Purdy, though many of its businesses recovered, faced a new problem. Its population included many younger businessmen who knew the extra time and expense it took to get goods from the railroad at Bethel, or the river landing at Crump. They began a campaign to establish a new county seat somewhere on the railroad. Because many of the traditionalists who had originally kept the railroad out of Purdy still lived and fought this proposition for many years, the inevitable only came to pass in 1891 when the new town of Selmer replaced Purdy as the county seat. Despite the financial downturns of the 1890s, Selmer more or less flourished and several homes and business buildings were transported from Purdy and re-erected in Selmer. Purdy with its large oval street and its decaying mansions ceased to be commercially alive.
The financial downturns after the Civil War, especially in the 1870s and the 1890s severely hurt McNairy farmers who were major purchasers of the products of the county’s retail businesses. Prices for their farm products stayed low while high tariffs on shipping, fertilizer, etc. rose continuously. In the 1880s they began to form farmer’s clubs and by the 1890s joined the national Farmers Alliance group. The clubs in McNairy County were mainly centered in smaller towns and rural areas, though county-wide meetings were sometimes held in Selmer. One such local group met in the Donnell Springs school building between Acton and Michie. Other chapters met at such places as Price’s Chapel, Haley School House, Beauty Hill, Rocky Knob, Wolf Pen and Pleasant Hill near Adamsville to discuss farmer’s business concerns.

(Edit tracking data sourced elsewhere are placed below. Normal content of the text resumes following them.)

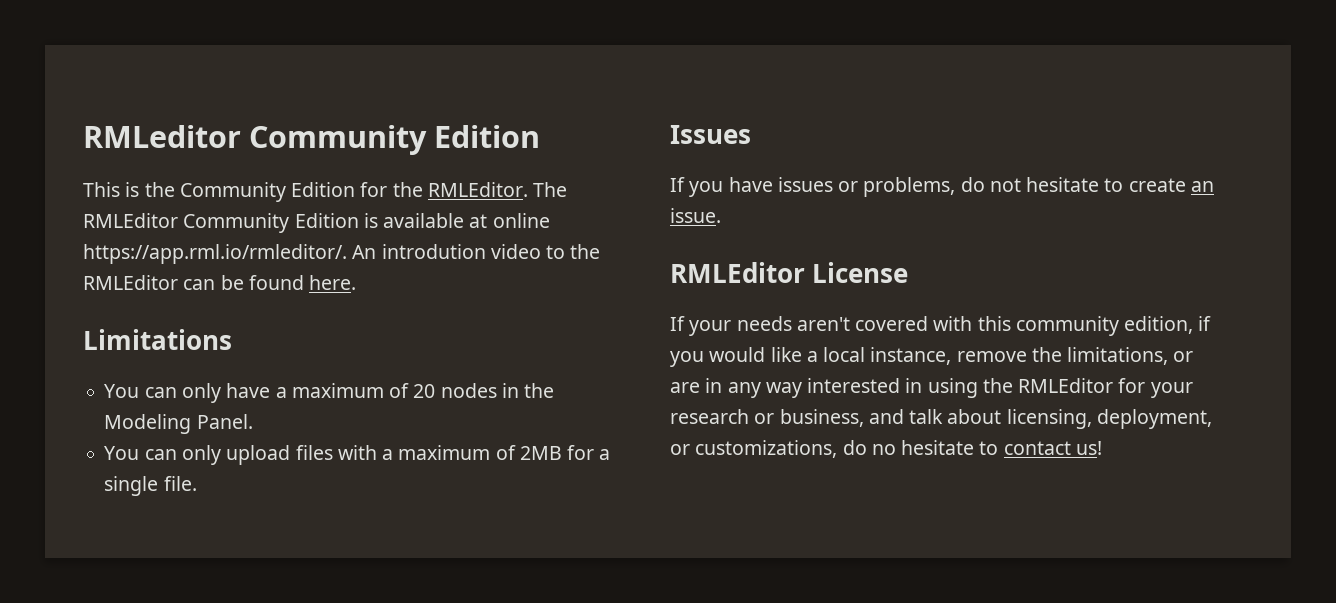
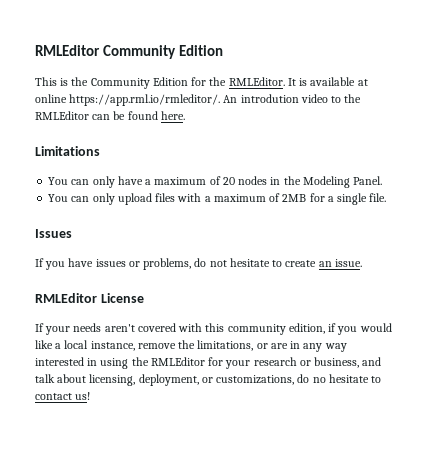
[83,125,241,148] RMLeditor -> [35,45,100,56] RMLEditor
[533,182,568,197] [83,213,359,233] The RMLEditor Community Edition -> [287,78,296,86] It

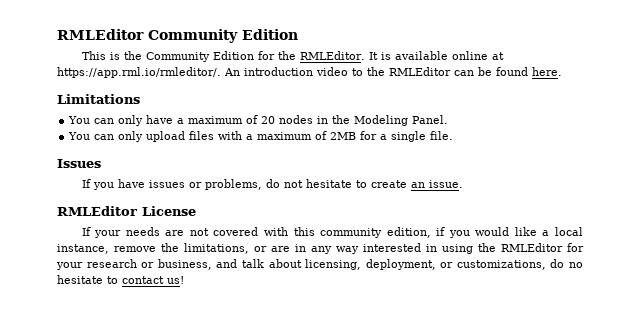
[357,79,368,86] [35,94,67,103] at online -> [451,51,504,60] online at
[240,94,299,103] introdution -> [244,67,313,76] introduction
[104,324,135,332] aren't -> [165,228,209,236] are not

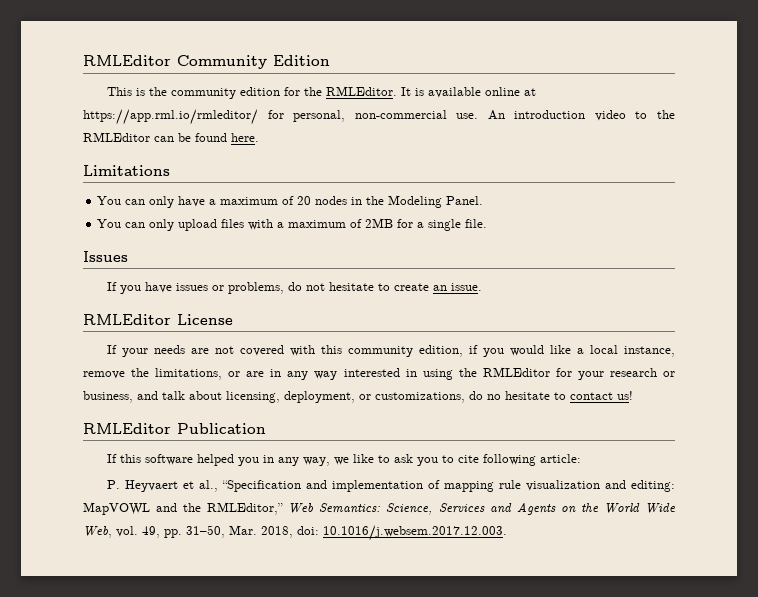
[145,51,254,62] Community Edition -> [170,87,280,99] community edition
[57,67,221,78] https://app.rml.io/rmleditor/. -> [83,109,479,125] https://app.rml.io/rmleditor/ for personal, non-commercial use.
(184, 280) none -> [83,423,266,434] [106,454,581,466] [106,480,676,492] [83,502,677,515] [83,525,507,541] // RMLEditor Publication // If this software helped you in any way, we like to ask you to cite following article: // P. Heyvaert et al., “Specification and implementation of mapping rule visualization and editing: MapVOWL and the RMLEditor,” Web Semantics: Science, Services and Agents on the World Wide Web, vol. 49, pp. 31–50, Mar. 2018, doi: 10.1016/j.websem.2017.12.003.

In McNairy County the 19th century started on the frontier and ended with a burgeoning number of successful towns and villages, with Selmer at the epicenter. For example, Monterey, now called Michie, was rebuilt with a new large general store on the ridge where the original town had been. Even towns as small as Acton got a doctor and a post office and a flour milling business in the early years of the twentieth century. The depression of the 1930s silenced the entrepreneurial spirit that was not revived until the beginning of the sunbelt era after World War II. McNairy County joined in the progressive good feelings of modernity during the 1950s and certainly by the 1960s when our Chamber of Commerce came into being.